Sundubu Juk
Sundubu Juk is a comforting Korean rice porridge made with silky soft tofu, perfect for a warm meal. This kosher version is infused with umami flavors from mushrooms and a hint of sesame oil, creating a delightful and nourishing dish.

40 minutes
Difficulty: Easy
Korean
350 kcal
Ingredients
- Short-grain rice - 1/2 cup
- Water - 3 cups
- Silken tofu - 200 grams
- Mushrooms (shiitake or button) - 100 grams, sliced
- Carrot - 1 small, diced
- Garlic - 2 cloves, minced
- Green onion - 1 stalk, chopped
- Sesame oil - 1 tablespoon
- Soy sauce (kosher) - 2 tablespoons
- Salt - to taste
- Black pepper - to taste
- Red pepper flakes - 1/2 teaspoon (optional)
Steps
- Rinse the short-grain rice under cold water until the water runs clear, then soak it in water for 30 minutes.
- In a medium pot, add the soaked rice and 3 cups of water. Bring to a boil over medium heat, then reduce to low and simmer for about 20 minutes until the rice is soft.

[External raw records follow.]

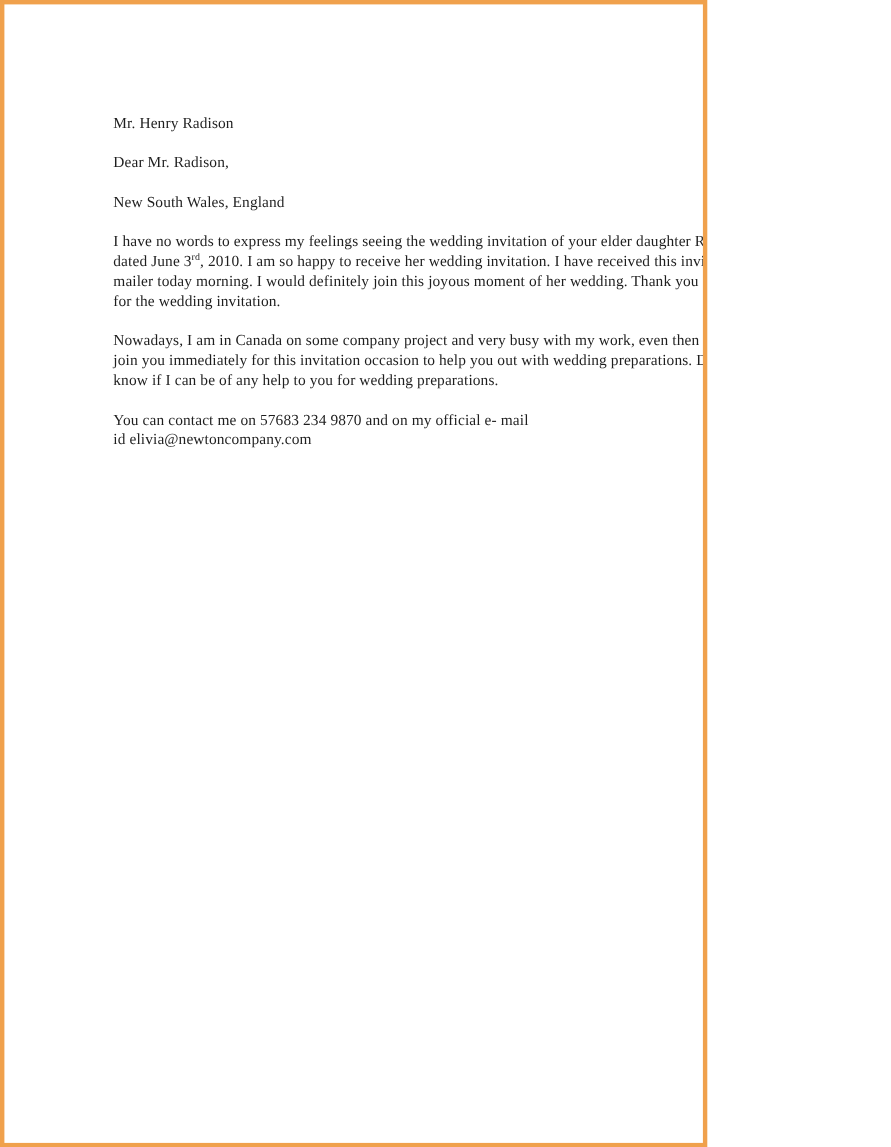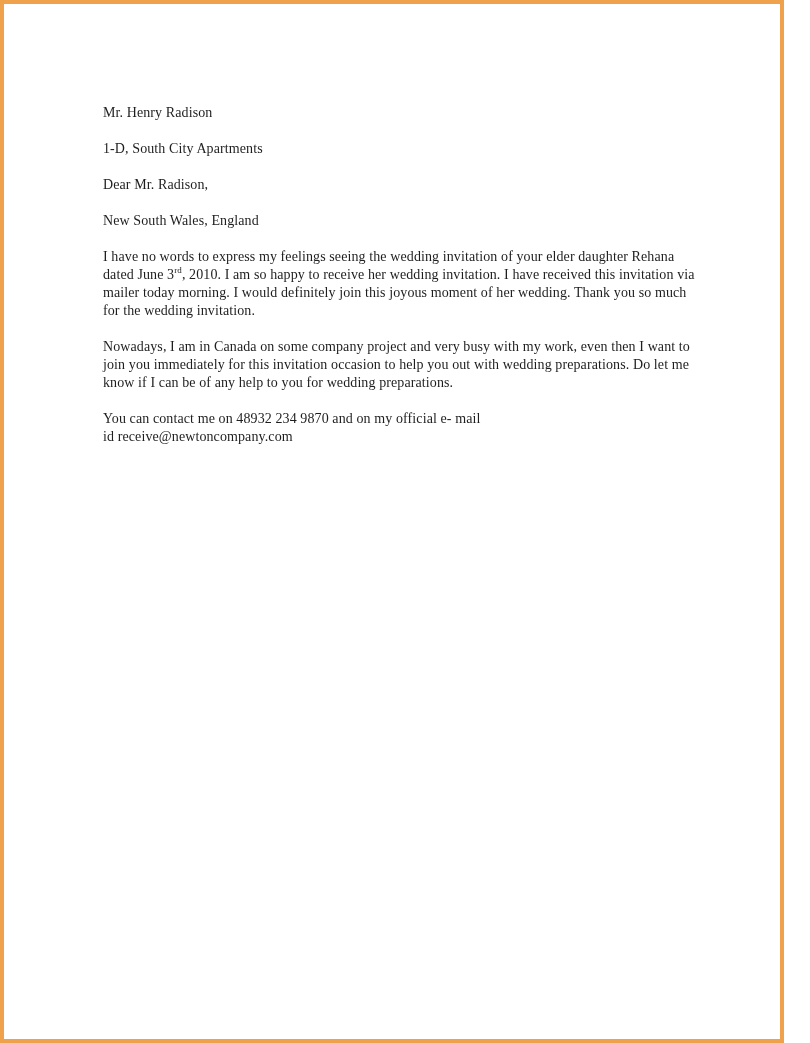--- a/index.html
+++ b/index.html
@@ -1,21 +1,21 @@
 <!DOCTYPE html>
 <html><head>
 <meta charset="utf-8">
 <style>
   html, body {
     margin: 0;
     padding: 0;
     background: #ffffff;
   }
   .page {
-    width: 784px;
+    width: 643px;
     height: 1043px;
     box-sizing: border-box;
     border: 4px solid #f0a14c;
     background: #ffffff;
     overflow: hidden;
     font-family: "Liberation Serif", "DejaVu Serif", serif;
     color: #1e1e1e;
   }
   .letter {
     padding: 100px 105px 0 99px;
@@ -40,29 +40,28 @@
   }
 </style>
 </head>
 <body>
 
 <div class="page" style="border-color: rgb(240, 161, 76); color: rgb(30, 30, 30); background: rgb(255, 255, 255);">
   <div class="letter">
 
     <p class="header-line">Mr. Henry Radison</p>
 
-    <p class="header-line">1-D, South City Apartments</p>
 
     <p class="header-line">Dear Mr. Radison,</p>
 
     <p class="header-line">New South Wales, England</p>
 
     <p><span>I have no words to express my feelings seeing the wedding invitation of your elder daughter Rehana dated June 3</span><sup>rd</sup><span>, 2010. I am so happy to receive her wedding invitation. I have received this invitation via mailer today morning.  I would definitely join this joyous moment of her wedding. Thank you so much for the wedding invitation.</span></p>
 
     <p>Nowadays, I am in Canada on some company project and very busy with my work, even then I want to join you immediately for this invitation occasion to help you out with wedding preparations. Do let me know if I can be of any help to you for wedding preparations.</p>
 
-    <p><span>You can contact me on 48932 234 9870 and on my official e- mail</span><br><span>id receive@newtoncompany.com</span></p>
+    <p><span>You can contact me on 57683 234 9870 and on my official e- mail</span><br><span>id elivia@newtoncompany.com</span></p>
 
 
 
 
   </div>
 </div>
 
 </body></html>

- While the rice is cooking, heat sesame oil in a skillet over medium heat. Add minced garlic and sauté for 1 minute until fragrant.
- Add the sliced mushrooms and diced carrot to the skillet. Sauté for another 5 minutes until the vegetables are tender.
- Once the rice is cooked, add the sautéed vegetables to the pot along with the silken tofu. Gently stir to combine and heat through for another 5 minutes.
- Season the porridge with soy sauce, salt, black pepper, and red pepper flakes (if using). Stir gently to combine.
- Serve hot, garnished with chopped green onions.
Nutrition
- Calories: 350
- Protein: 14 g
- Carbs: 54 g
- Fiber: 2 g
- Sugar: 2 g
- Sodium: 800 mg
- Cholesterol: 0 mg
- Total Fat: 9 g
- Saturated Fat: 1 g
- Unsaturated Fat: 7 g
- Water: 0.75 L
Health Benefits
- Rich in protein from silken tofu, promoting muscle health.
- Provides a comforting and soothing meal, ideal for digestion.